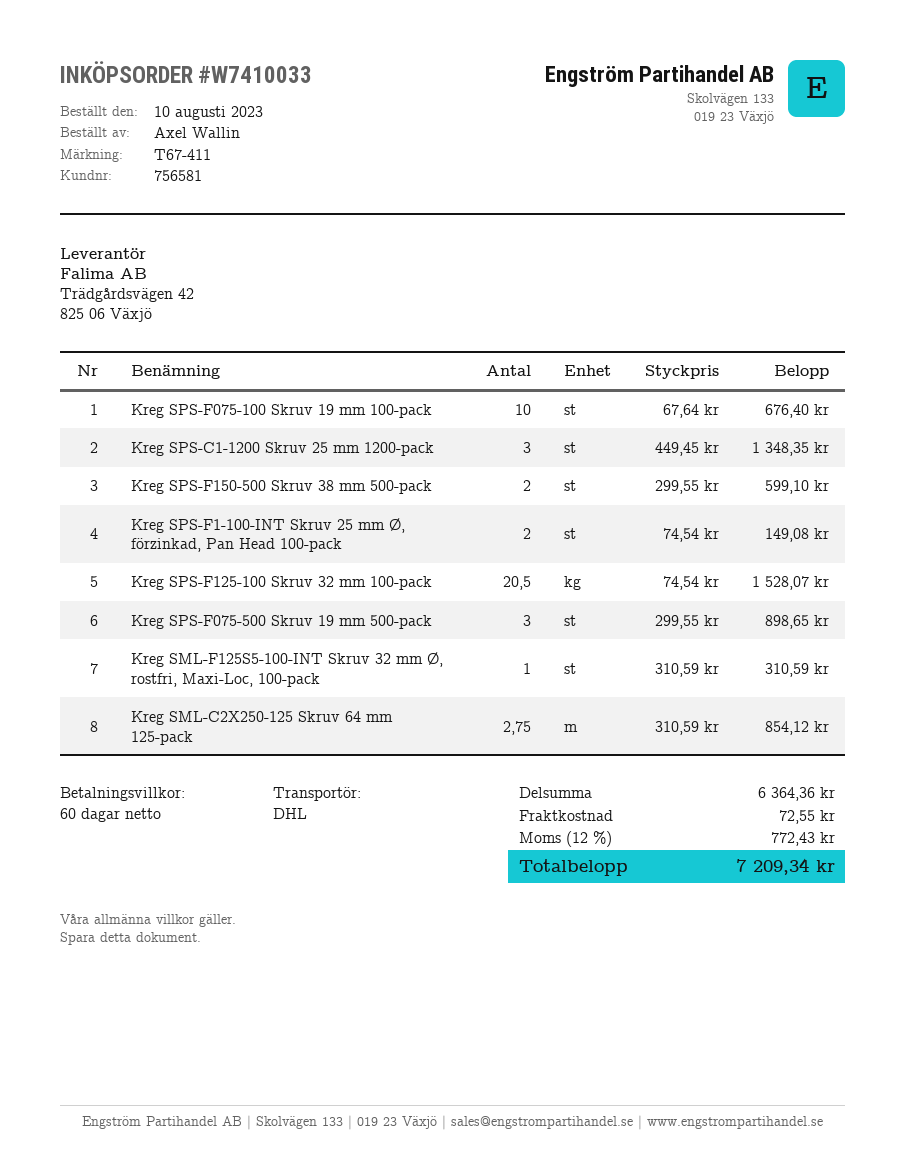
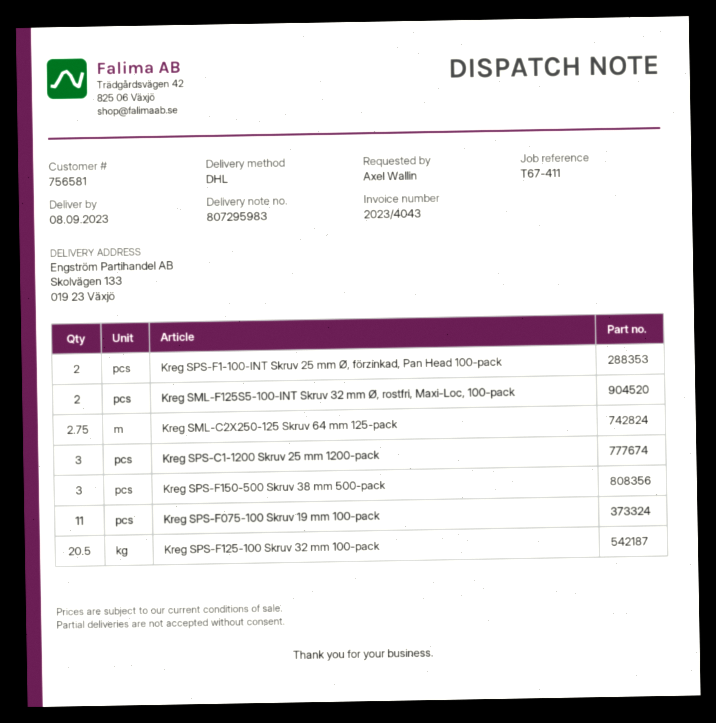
Kreg SPS-F075-100 Skruv 19 mm 100-pack: 10 -> 11
Kreg SPS-F150-500 Skruv 38 mm 500-pack: 2 -> 3
Kreg SPS-F075-500 Skruv 19 mm 500-pack: 3 -> none
Kreg SML-F125S5-100-INT Skruv 32 mm Ø, rostfri, Maxi-Loc, 100-pack: 1 -> 2

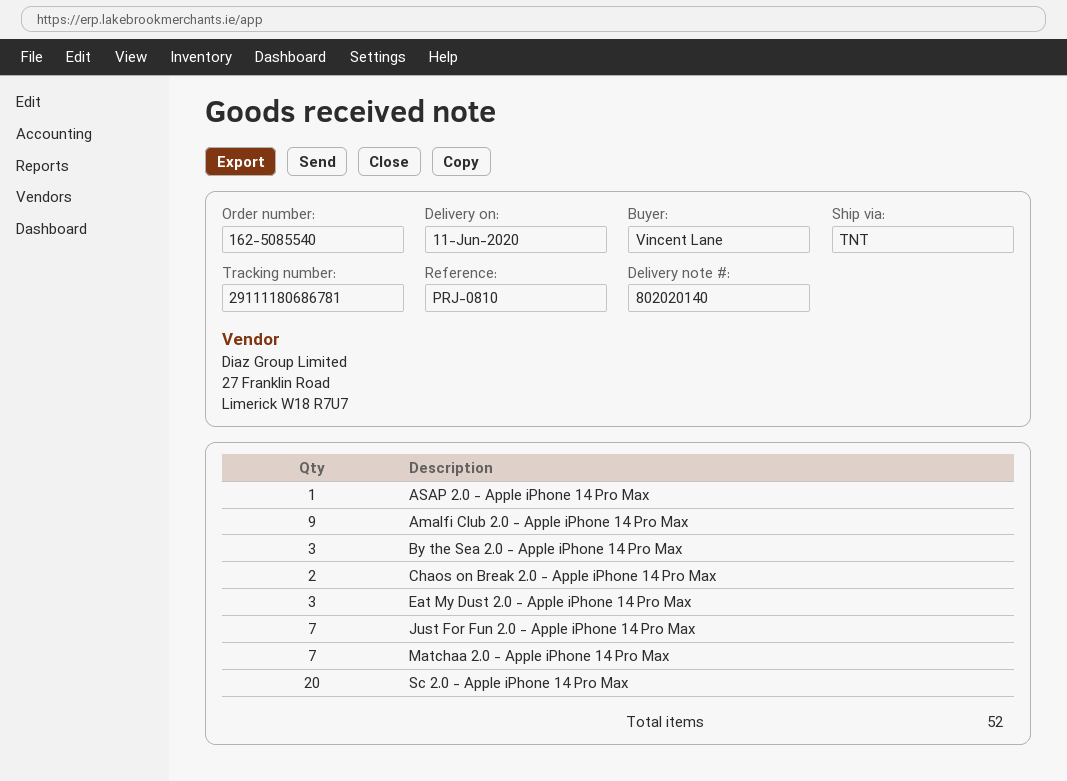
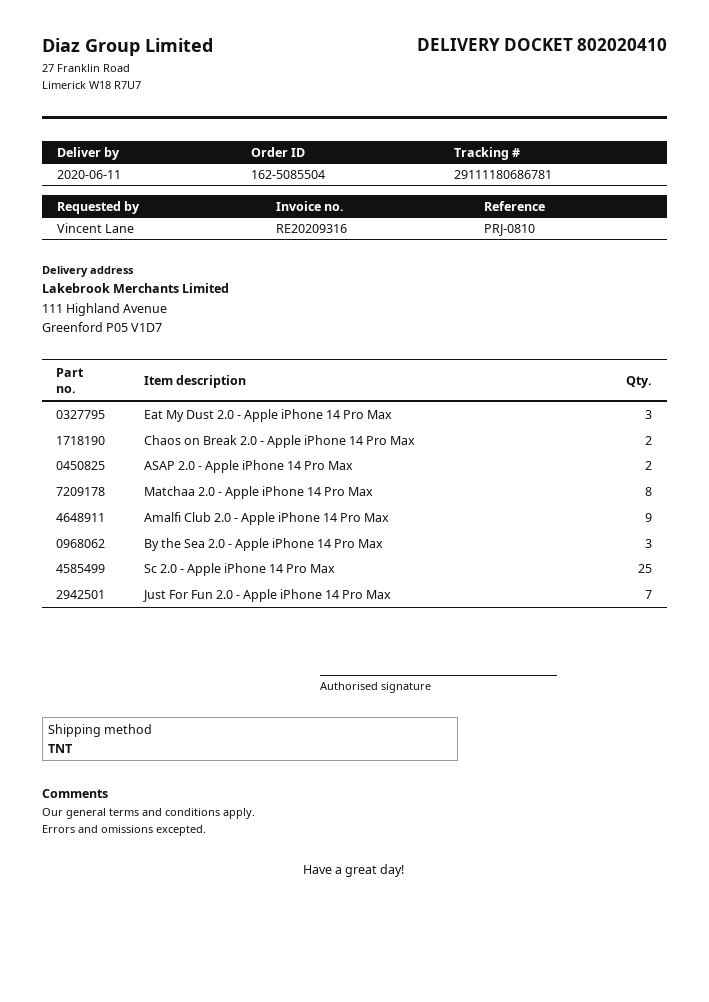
order number: 162-5085540 -> 162-5085504
delivery note number: 802020140 -> 802020410
ASAP 2.0 - Apple iPhone 14 Pro Max: 1 -> 2
Matchaa 2.0 - Apple iPhone 14 Pro Max: 7 -> 8
Sc 2.0 - Apple iPhone 14 Pro Max: 20 -> 25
--------
[TASK]
Using the data above, print every line exactly, omitting pictures.

[FINISHED EXERCISE]
Kreg SPS-F075-100 Skruv 19 mm 100-pack: 10 -> 11
Kreg SPS-F150-500 Skruv 38 mm 500-pack: 2 -> 3
Kreg SPS-F075-500 Skruv 19 mm 500-pack: 3 -> none
Kreg SML-F125S5-100-INT Skruv 32 mm Ø, rostfri, Maxi-Loc, 100-pack: 1 -> 2

order number: 162-5085540 -> 162-5085504
delivery note number: 802020140 -> 802020410
ASAP 2.0 - Apple iPhone 14 Pro Max: 1 -> 2
Matchaa 2.0 - Apple iPhone 14 Pro Max: 7 -> 8
Sc 2.0 - Apple iPhone 14 Pro Max: 20 -> 25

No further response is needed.